Assignment
Note each line in the data below that holds "conversations", and copy it.

(Collected data entries)
★ ★ ★ ★ ★ ★ ★
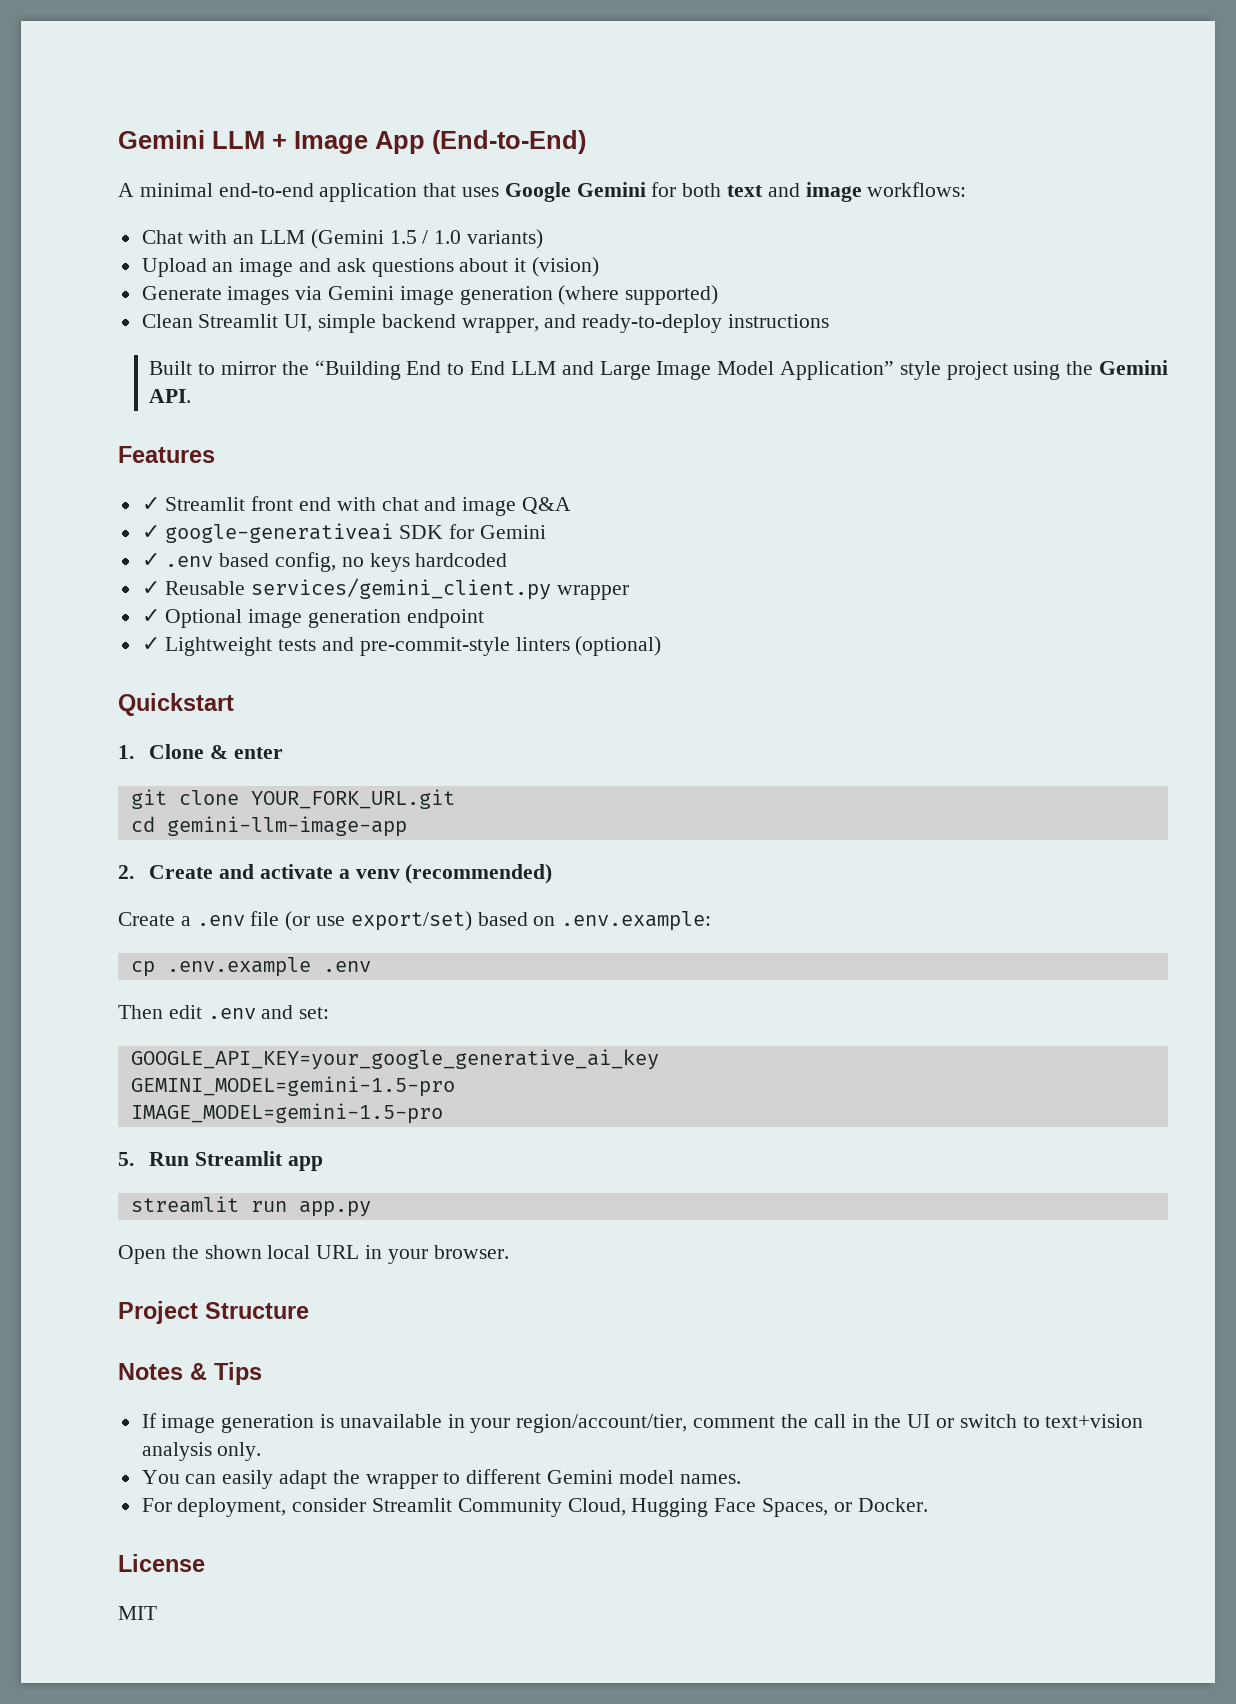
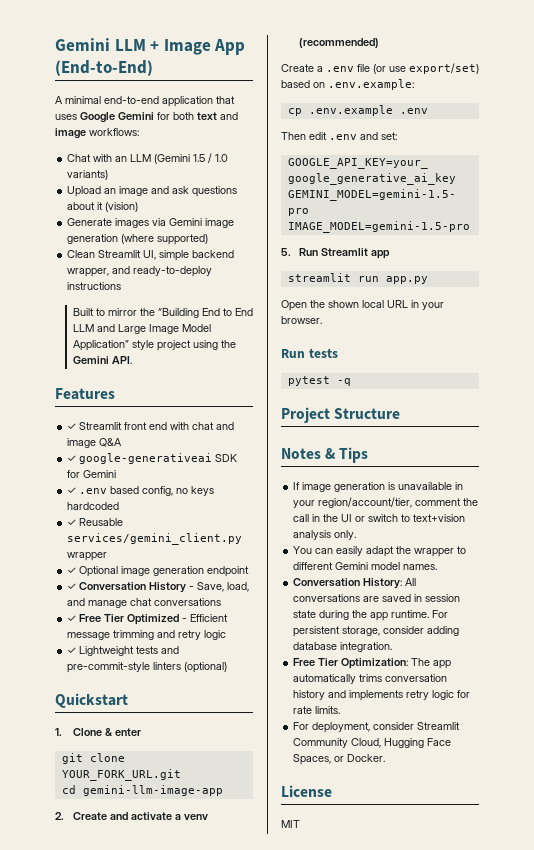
+ ✓ Conversation History - Save, load, and manage chat conversations
+ ✓ Free Tier Optimized - Efficient message trimming and retry logic
+ Run tests
+ pytest -q
+ Conversation History: All conversations are saved in session state during the app runtime. For persistent storage, consider adding database integration.
+ Free Tier Optimization: The app automatically trims conversation history and implements retry logic for rate limits.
★ ★ ★ ★ ★ ★ ★
Task answer
+ ✓ Conversation History - Save, load, and manage chat conversations
+ Conversation History: All conversations are saved in session state during the app runtime. For persistent storage, consider adding database integration.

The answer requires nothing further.